Task directions: Your task is to copy each line of the listing that contains the word "should".

Provided records:
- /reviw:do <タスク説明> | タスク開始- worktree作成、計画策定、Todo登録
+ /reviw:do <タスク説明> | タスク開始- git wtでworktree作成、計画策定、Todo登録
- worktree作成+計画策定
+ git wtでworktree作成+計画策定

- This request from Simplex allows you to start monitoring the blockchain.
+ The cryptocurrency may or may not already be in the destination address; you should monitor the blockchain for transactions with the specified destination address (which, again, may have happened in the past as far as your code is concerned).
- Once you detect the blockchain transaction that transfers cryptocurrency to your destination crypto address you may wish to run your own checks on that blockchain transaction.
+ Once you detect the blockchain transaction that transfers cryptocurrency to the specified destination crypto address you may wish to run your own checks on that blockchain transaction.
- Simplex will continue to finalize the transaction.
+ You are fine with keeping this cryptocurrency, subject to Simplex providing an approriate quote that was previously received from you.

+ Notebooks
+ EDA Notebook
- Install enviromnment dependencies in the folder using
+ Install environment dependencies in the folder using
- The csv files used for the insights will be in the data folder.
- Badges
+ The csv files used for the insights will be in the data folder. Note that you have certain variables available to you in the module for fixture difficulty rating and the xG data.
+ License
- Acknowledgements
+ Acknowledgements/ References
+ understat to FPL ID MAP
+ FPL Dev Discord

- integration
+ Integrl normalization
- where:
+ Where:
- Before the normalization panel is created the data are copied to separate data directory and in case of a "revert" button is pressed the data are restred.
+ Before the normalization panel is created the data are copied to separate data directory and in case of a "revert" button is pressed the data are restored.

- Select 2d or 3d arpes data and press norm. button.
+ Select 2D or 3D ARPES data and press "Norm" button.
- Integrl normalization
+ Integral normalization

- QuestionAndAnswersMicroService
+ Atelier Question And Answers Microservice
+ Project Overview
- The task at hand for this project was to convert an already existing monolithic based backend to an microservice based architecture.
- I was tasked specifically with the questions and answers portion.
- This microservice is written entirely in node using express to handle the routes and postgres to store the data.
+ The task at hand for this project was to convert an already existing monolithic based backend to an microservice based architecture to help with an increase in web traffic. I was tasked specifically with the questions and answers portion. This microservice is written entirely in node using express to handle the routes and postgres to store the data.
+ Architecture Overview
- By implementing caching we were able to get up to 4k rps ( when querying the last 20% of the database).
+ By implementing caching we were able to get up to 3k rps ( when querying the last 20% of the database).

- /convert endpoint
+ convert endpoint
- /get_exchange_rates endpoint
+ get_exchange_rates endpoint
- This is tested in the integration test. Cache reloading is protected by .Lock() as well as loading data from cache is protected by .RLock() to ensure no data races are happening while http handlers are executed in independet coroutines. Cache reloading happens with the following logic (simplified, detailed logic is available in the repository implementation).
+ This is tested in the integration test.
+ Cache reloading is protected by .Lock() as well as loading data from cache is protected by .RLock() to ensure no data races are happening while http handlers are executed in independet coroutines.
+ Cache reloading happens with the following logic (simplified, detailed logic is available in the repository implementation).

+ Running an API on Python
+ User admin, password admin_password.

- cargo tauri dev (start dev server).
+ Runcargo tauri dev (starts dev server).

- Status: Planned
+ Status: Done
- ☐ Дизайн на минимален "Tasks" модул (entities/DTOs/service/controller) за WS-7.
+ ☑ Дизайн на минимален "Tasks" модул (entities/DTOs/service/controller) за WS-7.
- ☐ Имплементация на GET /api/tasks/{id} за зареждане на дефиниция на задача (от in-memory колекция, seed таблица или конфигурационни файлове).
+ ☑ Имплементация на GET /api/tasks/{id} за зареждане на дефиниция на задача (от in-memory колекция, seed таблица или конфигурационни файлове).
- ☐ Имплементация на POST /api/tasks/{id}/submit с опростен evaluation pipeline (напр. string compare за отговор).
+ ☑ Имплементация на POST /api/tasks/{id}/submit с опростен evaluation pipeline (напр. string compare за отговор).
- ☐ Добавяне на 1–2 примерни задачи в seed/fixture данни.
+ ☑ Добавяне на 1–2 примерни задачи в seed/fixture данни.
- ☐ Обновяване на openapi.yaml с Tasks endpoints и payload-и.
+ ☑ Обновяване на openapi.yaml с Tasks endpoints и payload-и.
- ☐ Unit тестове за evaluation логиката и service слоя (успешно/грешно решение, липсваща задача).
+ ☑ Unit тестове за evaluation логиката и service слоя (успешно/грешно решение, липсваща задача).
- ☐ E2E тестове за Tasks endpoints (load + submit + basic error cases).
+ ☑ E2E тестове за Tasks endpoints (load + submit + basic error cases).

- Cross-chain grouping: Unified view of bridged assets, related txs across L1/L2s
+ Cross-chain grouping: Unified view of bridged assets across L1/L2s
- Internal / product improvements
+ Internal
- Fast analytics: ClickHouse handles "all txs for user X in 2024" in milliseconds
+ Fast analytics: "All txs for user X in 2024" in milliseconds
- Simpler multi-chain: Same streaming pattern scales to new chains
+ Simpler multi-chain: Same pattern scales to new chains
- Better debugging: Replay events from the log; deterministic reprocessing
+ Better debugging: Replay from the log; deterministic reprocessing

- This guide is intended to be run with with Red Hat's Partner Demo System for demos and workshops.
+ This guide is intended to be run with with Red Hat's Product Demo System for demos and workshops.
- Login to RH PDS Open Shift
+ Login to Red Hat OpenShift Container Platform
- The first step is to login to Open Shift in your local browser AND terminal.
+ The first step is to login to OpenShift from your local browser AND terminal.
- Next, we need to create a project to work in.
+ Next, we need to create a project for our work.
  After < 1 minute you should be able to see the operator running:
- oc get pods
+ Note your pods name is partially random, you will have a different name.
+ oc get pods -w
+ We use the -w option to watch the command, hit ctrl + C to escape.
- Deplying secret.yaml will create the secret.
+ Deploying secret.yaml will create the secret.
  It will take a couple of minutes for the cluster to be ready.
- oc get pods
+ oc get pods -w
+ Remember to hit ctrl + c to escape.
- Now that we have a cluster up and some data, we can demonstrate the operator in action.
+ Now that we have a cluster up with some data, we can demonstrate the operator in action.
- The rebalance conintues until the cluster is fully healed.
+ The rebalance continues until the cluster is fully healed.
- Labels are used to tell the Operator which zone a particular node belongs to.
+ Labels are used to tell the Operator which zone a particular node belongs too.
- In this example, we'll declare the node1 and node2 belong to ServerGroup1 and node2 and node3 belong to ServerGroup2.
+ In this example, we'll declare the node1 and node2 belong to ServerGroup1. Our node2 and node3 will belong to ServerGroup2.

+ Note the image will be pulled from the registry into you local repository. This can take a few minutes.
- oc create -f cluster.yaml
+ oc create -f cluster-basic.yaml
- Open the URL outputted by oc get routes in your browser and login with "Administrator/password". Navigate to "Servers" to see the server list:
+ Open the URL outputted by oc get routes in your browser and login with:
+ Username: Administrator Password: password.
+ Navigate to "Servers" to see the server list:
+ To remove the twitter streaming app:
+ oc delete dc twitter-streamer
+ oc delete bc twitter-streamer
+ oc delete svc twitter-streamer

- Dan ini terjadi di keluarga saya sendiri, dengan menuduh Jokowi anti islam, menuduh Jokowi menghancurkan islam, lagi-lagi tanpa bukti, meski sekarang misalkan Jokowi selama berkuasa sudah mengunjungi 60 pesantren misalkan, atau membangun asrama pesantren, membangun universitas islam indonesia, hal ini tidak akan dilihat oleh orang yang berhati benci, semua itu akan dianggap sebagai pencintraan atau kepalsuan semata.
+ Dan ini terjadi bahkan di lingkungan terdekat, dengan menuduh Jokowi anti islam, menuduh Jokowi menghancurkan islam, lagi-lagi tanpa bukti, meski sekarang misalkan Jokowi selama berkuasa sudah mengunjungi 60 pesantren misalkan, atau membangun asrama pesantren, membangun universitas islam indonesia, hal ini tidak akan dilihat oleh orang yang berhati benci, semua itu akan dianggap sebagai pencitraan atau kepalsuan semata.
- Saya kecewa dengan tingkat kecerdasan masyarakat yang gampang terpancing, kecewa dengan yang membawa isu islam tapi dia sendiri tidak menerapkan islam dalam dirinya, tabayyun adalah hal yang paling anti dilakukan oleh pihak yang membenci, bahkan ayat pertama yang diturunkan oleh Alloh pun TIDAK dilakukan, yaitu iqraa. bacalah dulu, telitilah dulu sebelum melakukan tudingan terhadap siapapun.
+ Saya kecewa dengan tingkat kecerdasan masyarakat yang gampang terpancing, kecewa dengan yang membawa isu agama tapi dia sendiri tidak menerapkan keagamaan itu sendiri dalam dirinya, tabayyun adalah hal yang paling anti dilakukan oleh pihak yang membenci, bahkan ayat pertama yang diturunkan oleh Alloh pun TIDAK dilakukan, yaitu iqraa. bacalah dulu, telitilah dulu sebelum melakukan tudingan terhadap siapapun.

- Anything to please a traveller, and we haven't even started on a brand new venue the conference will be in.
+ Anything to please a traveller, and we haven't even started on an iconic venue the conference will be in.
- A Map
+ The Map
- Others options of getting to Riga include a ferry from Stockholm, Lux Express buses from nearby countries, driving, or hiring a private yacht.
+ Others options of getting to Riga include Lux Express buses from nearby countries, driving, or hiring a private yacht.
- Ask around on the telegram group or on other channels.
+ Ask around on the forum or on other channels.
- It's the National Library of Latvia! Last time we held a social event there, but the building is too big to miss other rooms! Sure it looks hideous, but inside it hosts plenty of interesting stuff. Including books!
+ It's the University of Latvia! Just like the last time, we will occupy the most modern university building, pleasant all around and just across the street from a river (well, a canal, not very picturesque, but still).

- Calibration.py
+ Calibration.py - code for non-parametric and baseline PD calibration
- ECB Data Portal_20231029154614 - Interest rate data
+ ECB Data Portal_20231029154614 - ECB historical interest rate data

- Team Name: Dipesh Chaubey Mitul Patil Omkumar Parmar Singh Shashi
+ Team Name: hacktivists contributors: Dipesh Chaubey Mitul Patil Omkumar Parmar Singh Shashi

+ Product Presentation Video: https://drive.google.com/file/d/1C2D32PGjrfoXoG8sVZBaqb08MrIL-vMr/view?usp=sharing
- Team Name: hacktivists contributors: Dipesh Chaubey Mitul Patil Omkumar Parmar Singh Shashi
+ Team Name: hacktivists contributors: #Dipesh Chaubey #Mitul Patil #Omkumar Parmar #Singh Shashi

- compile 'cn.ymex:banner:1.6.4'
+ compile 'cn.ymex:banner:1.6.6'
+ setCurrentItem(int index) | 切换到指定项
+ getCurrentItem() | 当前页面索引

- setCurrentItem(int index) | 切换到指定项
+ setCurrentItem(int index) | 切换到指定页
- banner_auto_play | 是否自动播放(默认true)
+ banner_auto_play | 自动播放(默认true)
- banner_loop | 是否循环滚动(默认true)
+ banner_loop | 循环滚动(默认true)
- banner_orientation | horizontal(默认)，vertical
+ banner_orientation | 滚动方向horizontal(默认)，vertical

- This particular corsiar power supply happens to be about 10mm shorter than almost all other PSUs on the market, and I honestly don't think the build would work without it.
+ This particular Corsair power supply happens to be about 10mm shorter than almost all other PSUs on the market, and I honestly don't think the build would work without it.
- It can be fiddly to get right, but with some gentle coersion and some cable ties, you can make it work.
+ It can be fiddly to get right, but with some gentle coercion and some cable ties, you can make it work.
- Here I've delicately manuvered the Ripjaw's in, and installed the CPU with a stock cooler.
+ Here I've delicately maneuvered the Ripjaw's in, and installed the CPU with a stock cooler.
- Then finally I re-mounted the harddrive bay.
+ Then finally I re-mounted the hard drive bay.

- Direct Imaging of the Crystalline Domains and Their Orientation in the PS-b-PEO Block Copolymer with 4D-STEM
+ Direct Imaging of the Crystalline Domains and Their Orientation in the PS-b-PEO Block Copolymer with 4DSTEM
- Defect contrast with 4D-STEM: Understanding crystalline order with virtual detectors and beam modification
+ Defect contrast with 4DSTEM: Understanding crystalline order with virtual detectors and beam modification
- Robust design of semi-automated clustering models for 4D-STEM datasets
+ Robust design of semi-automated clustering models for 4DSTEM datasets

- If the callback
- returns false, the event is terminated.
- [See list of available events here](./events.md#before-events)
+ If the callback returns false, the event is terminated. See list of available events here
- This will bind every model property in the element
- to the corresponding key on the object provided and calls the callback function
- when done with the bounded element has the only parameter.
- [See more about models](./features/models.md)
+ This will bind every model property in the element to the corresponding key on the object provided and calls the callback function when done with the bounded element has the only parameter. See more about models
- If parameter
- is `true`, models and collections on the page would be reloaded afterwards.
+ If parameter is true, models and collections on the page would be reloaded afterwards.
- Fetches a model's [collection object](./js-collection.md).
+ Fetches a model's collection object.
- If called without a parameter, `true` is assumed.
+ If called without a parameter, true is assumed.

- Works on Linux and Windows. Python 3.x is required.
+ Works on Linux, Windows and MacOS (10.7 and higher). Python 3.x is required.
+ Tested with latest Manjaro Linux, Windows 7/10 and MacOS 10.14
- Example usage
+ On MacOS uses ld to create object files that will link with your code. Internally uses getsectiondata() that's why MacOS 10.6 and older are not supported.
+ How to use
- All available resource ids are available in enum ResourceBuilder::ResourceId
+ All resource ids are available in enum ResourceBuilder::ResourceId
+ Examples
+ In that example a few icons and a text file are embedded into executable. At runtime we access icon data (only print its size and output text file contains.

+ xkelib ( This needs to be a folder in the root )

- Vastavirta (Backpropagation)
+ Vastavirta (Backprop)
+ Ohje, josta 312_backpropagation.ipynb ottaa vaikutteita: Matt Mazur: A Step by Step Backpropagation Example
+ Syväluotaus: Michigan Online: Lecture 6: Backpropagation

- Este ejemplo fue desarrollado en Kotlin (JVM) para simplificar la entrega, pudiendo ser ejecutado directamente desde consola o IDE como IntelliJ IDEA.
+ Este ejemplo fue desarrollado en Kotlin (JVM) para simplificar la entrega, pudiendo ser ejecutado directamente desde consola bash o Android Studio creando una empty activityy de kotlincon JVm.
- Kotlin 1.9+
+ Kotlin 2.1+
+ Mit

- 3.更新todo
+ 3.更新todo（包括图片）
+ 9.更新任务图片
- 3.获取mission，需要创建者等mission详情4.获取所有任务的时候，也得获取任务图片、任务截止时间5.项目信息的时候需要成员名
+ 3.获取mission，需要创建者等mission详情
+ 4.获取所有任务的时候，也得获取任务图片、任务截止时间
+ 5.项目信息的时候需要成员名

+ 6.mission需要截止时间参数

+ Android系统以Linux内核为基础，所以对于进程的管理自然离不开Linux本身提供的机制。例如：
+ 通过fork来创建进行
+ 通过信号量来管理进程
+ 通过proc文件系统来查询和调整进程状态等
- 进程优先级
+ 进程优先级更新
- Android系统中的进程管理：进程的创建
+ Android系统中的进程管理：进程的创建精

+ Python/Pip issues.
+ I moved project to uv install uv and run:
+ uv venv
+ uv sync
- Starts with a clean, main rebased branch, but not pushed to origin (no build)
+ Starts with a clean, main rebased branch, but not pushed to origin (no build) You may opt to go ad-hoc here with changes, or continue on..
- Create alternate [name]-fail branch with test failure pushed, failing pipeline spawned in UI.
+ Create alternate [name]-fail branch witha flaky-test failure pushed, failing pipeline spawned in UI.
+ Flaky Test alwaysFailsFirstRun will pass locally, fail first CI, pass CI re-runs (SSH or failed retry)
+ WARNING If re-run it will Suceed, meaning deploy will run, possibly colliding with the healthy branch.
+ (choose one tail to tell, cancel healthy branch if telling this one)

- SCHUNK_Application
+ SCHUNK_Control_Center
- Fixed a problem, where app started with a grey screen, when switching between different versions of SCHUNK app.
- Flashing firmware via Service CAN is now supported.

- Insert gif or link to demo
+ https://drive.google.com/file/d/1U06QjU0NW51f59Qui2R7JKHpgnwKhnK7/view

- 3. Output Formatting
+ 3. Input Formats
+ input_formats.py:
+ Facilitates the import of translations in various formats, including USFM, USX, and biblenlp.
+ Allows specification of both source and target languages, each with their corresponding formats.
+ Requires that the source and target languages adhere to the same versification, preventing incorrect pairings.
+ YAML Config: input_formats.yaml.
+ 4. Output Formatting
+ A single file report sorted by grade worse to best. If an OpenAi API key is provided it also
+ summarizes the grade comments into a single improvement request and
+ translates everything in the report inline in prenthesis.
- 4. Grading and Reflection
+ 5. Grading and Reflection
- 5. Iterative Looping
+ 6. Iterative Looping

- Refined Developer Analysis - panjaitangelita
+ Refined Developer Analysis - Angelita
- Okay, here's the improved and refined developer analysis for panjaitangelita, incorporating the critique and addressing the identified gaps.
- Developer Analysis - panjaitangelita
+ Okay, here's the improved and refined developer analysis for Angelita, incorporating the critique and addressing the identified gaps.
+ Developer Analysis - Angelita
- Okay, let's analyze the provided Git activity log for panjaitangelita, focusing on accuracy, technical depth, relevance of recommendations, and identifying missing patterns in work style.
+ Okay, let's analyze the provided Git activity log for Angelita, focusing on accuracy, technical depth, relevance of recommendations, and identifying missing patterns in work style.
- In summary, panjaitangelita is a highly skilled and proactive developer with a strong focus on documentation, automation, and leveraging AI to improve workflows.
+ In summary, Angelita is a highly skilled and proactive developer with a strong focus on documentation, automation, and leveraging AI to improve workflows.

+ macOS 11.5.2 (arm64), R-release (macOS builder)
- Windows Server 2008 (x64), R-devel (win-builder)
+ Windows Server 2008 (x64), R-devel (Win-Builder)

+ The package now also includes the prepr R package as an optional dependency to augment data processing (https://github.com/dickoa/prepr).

Finished exercise:
+ The cryptocurrency may or may not already be in the destination address; you should monitor the blockchain for transactions with the specified destination address (which, again, may have happened in the past as far as your code is concerned).
  After < 1 minute you should be able to see the operator running:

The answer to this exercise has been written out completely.